By the time I get the clasps closed, I have accumulated middle and bottom cleavage sweat. Bottom cleavage, you ask? Yes bottom cleavage. I could hide my entire hand underneath one boob. That, my friend, is bottom cleavage. I pull the straps over my arms and they nestle into the crater on my shoulder that has been created over the years from trying to support these mammoths. I grab my bra on each side and jiggle it vigorously side to side until my boobs settle into my bra. Sometimes tucking and adjusting is needed if the jiggle method doesn't work. This is every morning folks, just to put on my godforsaken bra.

Now, let's talk about shopping for a bra. Should be simple, right? I mean, bras are sold everywhere. Sha! Let me take you on a little trip I like to call my worst nightmare. I go into Victoria's Secret, which is the only place I can buy bras, unless of course I want to spend $80 to special order one. A $10 hanes bra from wal-mart just will not cut it for me. I walk in, past the frilly cute bras, and into the "good God are those things real?!" section. Guess what those bras look like. Let me tell you.

They come in three colors, black, nude, and white. No lace, no frills, nothing. I have to go to the bottom drawer. If you have been to VS you know what I'm talking about. The drawers go from smallest sizes on top to largest on bottom. I'm surprised they don't keep my size underneath the bottom drawer. I open the drawer and there are about three bras in there, because really, why keep stock in something that hideous. I grab a nude one, I already have three, but I have no other options. I walk to the cash register carrying said bra that is bigger than my purse, by the way. That'll be $55 please. Yes, I have to pay that much for a stupid, ugly bra.
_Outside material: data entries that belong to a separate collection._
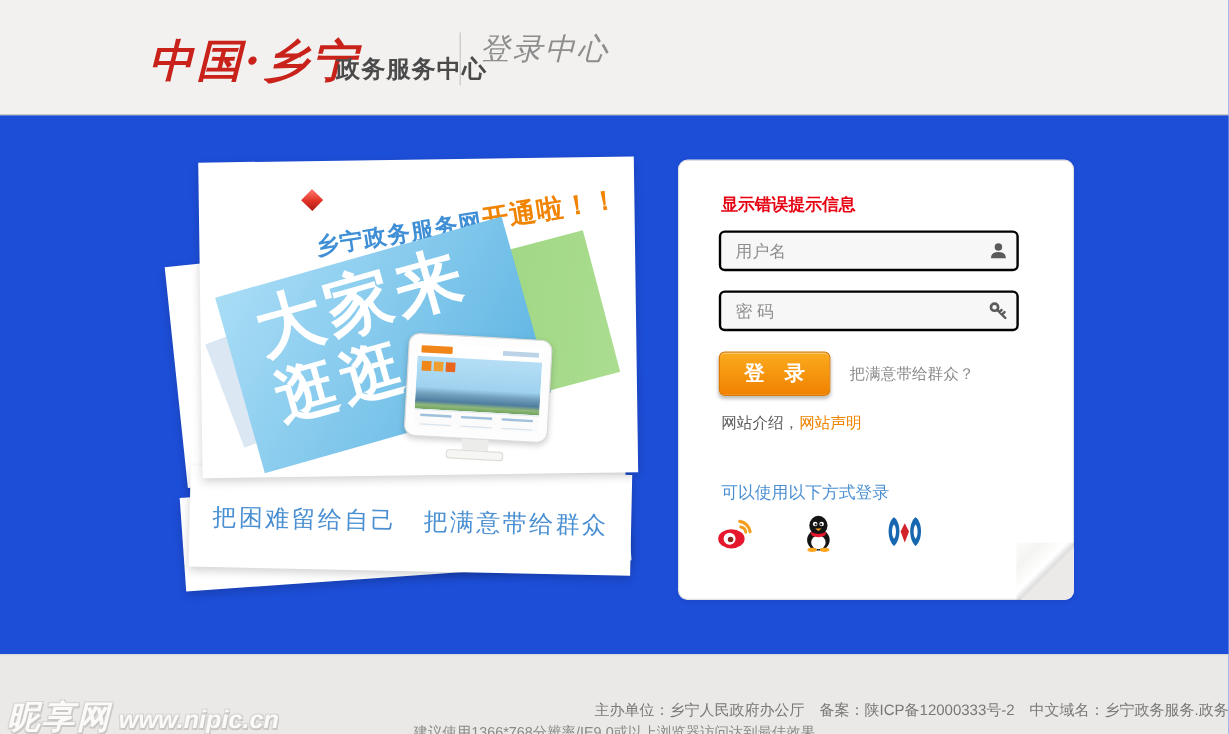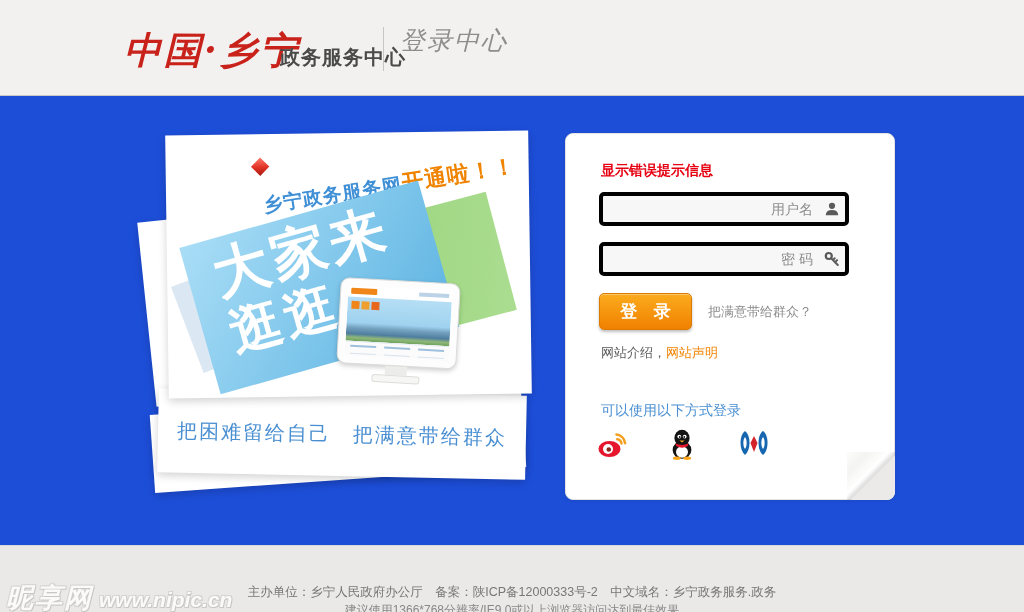--- a/index.html
+++ b/index.html
@@ -73,9 +73,9 @@
   .error-text { position:absolute; left:35px; top:28px; color:#e60012; font-size:14px; font-weight:bold; }
   .field { position:absolute; left:33px; width:250px; height:34px; }
   .field-user { top:58px; } .field-pass { top:108px; }
-  .field input { width:250px; height:34px; background:#f7f7f7; border:4px solid #000000; border-radius:5px;
+  .field input { width:250px; height:34px; background:#f7f7f7; border:2px solid #000000; border-radius:5px;
                  padding:0 32px 0 12px; font-size:14px; color:#555; outline:none;
-                 font-family:"Liberation Sans","DejaVu Sans",sans-serif;text-align:right; }
+                 font-family:"Liberation Sans","DejaVu Sans",sans-serif; }
   .field input::placeholder { color:#8d8d8d; opacity:1; }
   .field .ficon { position:absolute; right:9px; top:9px; width:16px; height:16px; }
   .login-btn { position:absolute; left:33px; top:159px; width:93px; height:37px;

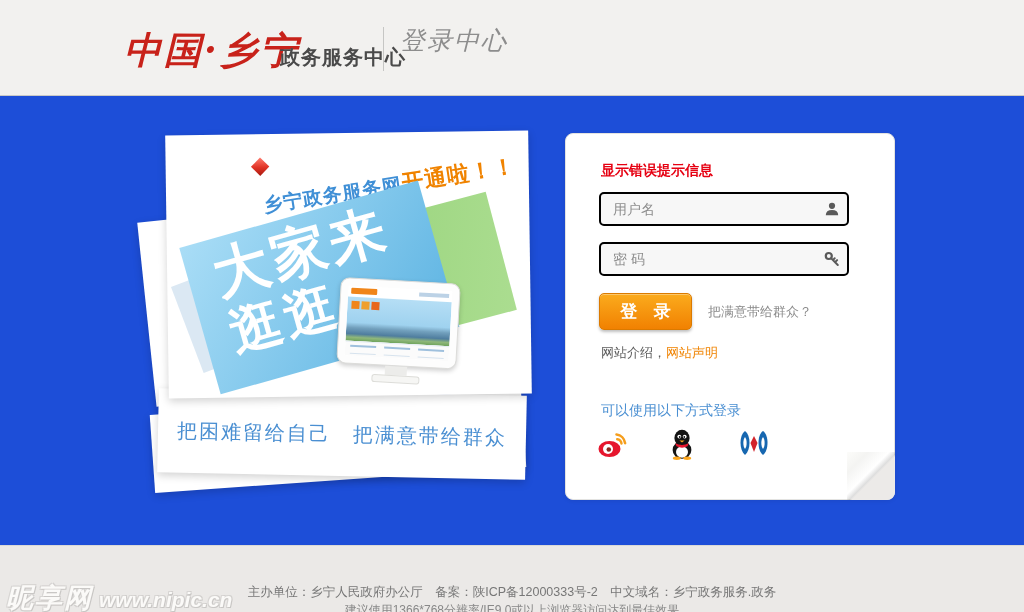--- a/index.html
+++ b/index.html
@@ -97,7 +97,7 @@
                 font-size:13px; color:#555; }
   .foot-links .lnk { cursor:pointer; margin:0 4px; }
   .foot-links .sep { color:#aaa; margin:0 6px; }
-  .foot-info { position:absolute; left:0; top:38px; width:1024px; text-align:center; font-size:12.5px; color:#777; }
+  .foot-info { position:absolute; left:0; top:38px; width:1024px; text-align:right; font-size:12.5px; color:#777; }
   .foot-suggest { position:absolute; left:0; top:56px; width:1024px; text-align:center; font-size:12px; color:#888; }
Let me tell you about the one time I did go bargain basement on a bra. I needed a strapless bra (ha ha!) for this cute little dress I had bought. I was at target and thought I would look there. The biggest size they have is 36D. I figured I could wedge myself into a couple of sizes smaller for this one party. Plus it had straps like a halter top, which was perfect for what I needed. This bra was $10. I was pretty proud of myself for finding such a bargain! I get home and show BD my new find.

**Proudly holding up new bra**
"It was only ten bucks!"

"Is that gonna fit you?"

"It's just a couple of sizes too small and I figure with a couple of tucks I can wrestle myself into it….besides, it's only for one night"

"I doubt it, but okay"

I begin the bra wrestle process. I shove, tuck, and jiggle until it looks just right. I look at him with a big 'I told you so' smile. And that's when it happened.

RRRIIIPPPP – SNAP – HORRIBLE BLINDING PAIN!!!!

The bra strap had ripped right through the fabric under the sheer weight of my warlocks. It then proceeded to snap backwards and hit me in the eye. I grabbed my eye and fell on the floor. BD is bending over holding his stomach because he is laughing so hard.

"Stop laughing asshole, I think I've been blinded!"

**laughing so hard he has tears running down his face**

"I'm serious! It hit me in the eye!"

**laughing harder because he thought it hit me in the forehead** Apparently an eye injury is much funnier.

I take off the death trap, throw it on the ground and curse it. "Damn you you cheap ass bra!!!" Meanwhile the bra is thinking, "Damn YOU, you big tittied monster!" BD catches his breath long enough to ask if I'm seriously injured. My eye was okay after the tearing subsided and swelling went down. I definitely learned my lesson about cheap bras that day. Your vision is just not worth saving a couple of bucks.

This doesn't even scratch the surface of what I have to go through because of my "blessing", but I have to get back to work. Maybe I'll blog about more boob antics in the future.